Meanwhile, Guillermo Barzi Canale, son of Roberto Barzi and Maria Magdalena Canale, lost his father at the age of 16. For this circumstance, his uncle Manuel approached him and invited him to follow his footsteps in the valley. Guillermo says: “I studied agronomy in Buenos Aires. I graduated when I was 21 years old. The choice of my career had absolutely nothing to do with the winery. I didn’t have the faintest idea that I was going to end up here. What’s more, when I graduated I thought about taking care of some land that we had in the humid pampas, when Manuel said to me: ‘ In Rio Negro we have a property. I’d like you to join me, see what we’re doing. ‘ I had been twice in the area but just passing through to Bariloche. Well, I went with him that summer and every other summer that followed that… “. Guillermo arrived to the valley in 1964. “I had no notion of what a company was. That summer I began to internalize the experience, until the activity turned out into a passion and this place into my place in the world. “
Manuel died nine years after that first trip with Guillermo (in 1973). The establishment already had a strong position, continued expanding and was one of the most important agro-industrial complexes in the region. “Little by little I was assuming responsibilities in the company and the circumstances forced me to succeed Manuel after his premature death. I had to assume young, without someone to watch my back. Somehow Manuel prepared me for that, he trusted me, he was my grand Master in business terms. During my first seasons in the winery my uncle stayed in Buenos Aires and I stayed here, with the agronomist that we had then, a barbarian type, Rolando Fraternalli. My other great teachers were my mother, a friend of my uncle Manuel, Julio Matarazzo, a successful businessman in which I was very supportive when my uncle died and, without doubt, I received the teachings of Raúl de la Mota, teacher for much of the industrialists of the Argentine viticulture”.

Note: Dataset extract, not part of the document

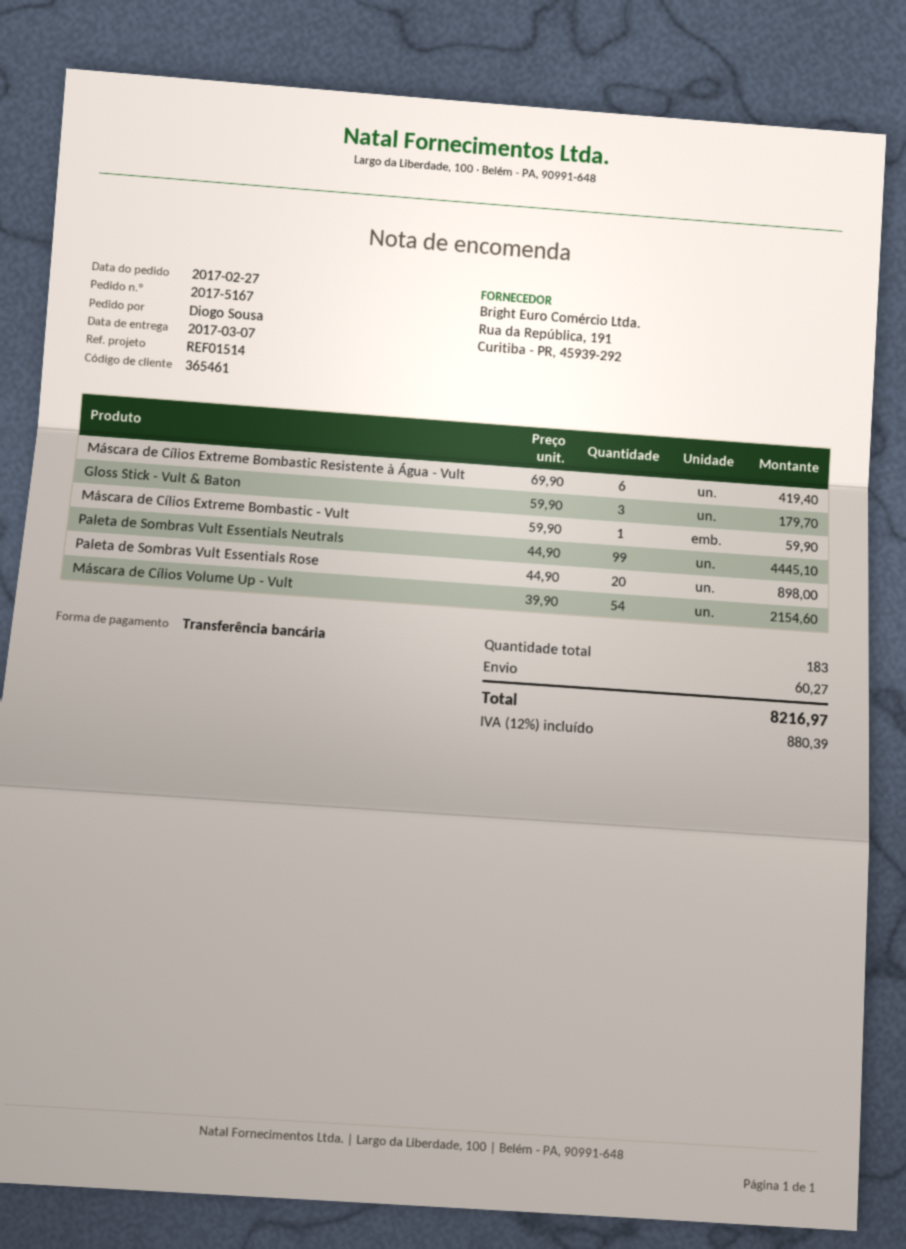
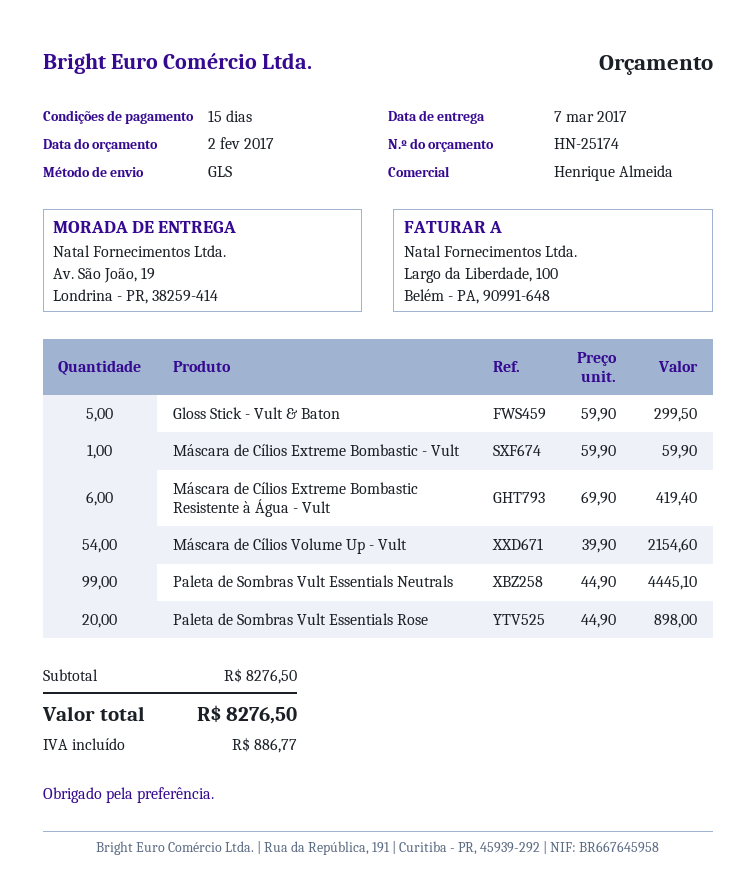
Gloss Stick - Vult & Baton: 3 x 59.90 = 179.70 -> 5 x 59.90 = 299.50
shipping: 60.27 -> none
tax: 880.39 -> 886.77
total: 8216.97 -> 8276.50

In 1981 Guillermo took over the firm. It was up to him to enhance the successful family venture. When he tries to enumerate the reasons for the success, he replies: “First, Humberto and Manuel were very lucid and intelligent men and, above all, the hard workers. Because I think that if there is something to be noted is that we never skimp on hard work. We were always at the foot of the canyon. We were cadets, directors, managers, whatever touched us, but we were always on top of the company. Secondly, I think our products have always been of quality and we had a very loyal consumer. All this allowed us, during the worst crises, to stay in the market. But this is not all, because you can work a lot and you may go wrong. There is another ingredient: we were always tidy and austere. This was transmitted to me by Manuel, not to venture more than we could. We never did crazy things, we were consolidating one position and moving on to the next. “
The decade of ‘ 70 will be remembered for new technological changes that came for production: in 1973 sprinkler irrigation was installed, and we allocated 100% of the production to fine wines. so the plantations and technology for this type of production were adapted. The crisis that the valley experienced during the militar dictartorship (1976-1983) impacted the company, but was able to go through it. Yet, a deep transformation arrived. The sawmill had closed, the dryer had been reduced to a minimum and Guillermo was forced to make changes. It was proposed that the establishment should be independent of Canale SA and to consolidate positions in the market, taking a bolder attitude. “In the decade of ‘ 70 we went to the world with some companies from the Argentinian Wine Association. In 1978 we started exporting together with 11 wineries from Mendoza. In 1987 we participated for the first time in a contest in France and we obtained three golden medals. And since then it was the boom. With the 1 to 1 foreign exchange policy (1991-2002) we invested in technology to the maximum so as to live up to the challenge. Last season we had a million and a half bottles of the best wines in Patagonia. “
In 1993 Canale SA was sold to the MACRI group. “The winery was in our hands. The MACRI group commercialized our wines for two more years, but in 1995 we decided to do the marketing for ourselves. By then I was accompanied by my son ‘ Guillo ‘, as commercial director, Juan Garabito and a group of people who accompany us faithfully. A separate recognition is to the outstanding winemakers who passed through our establishment. “
Currently, the Humberto Canale establishment has 5000 hectares, 150 of vineyards and the rest of fruit trees that is sold in the market as an PAI partner.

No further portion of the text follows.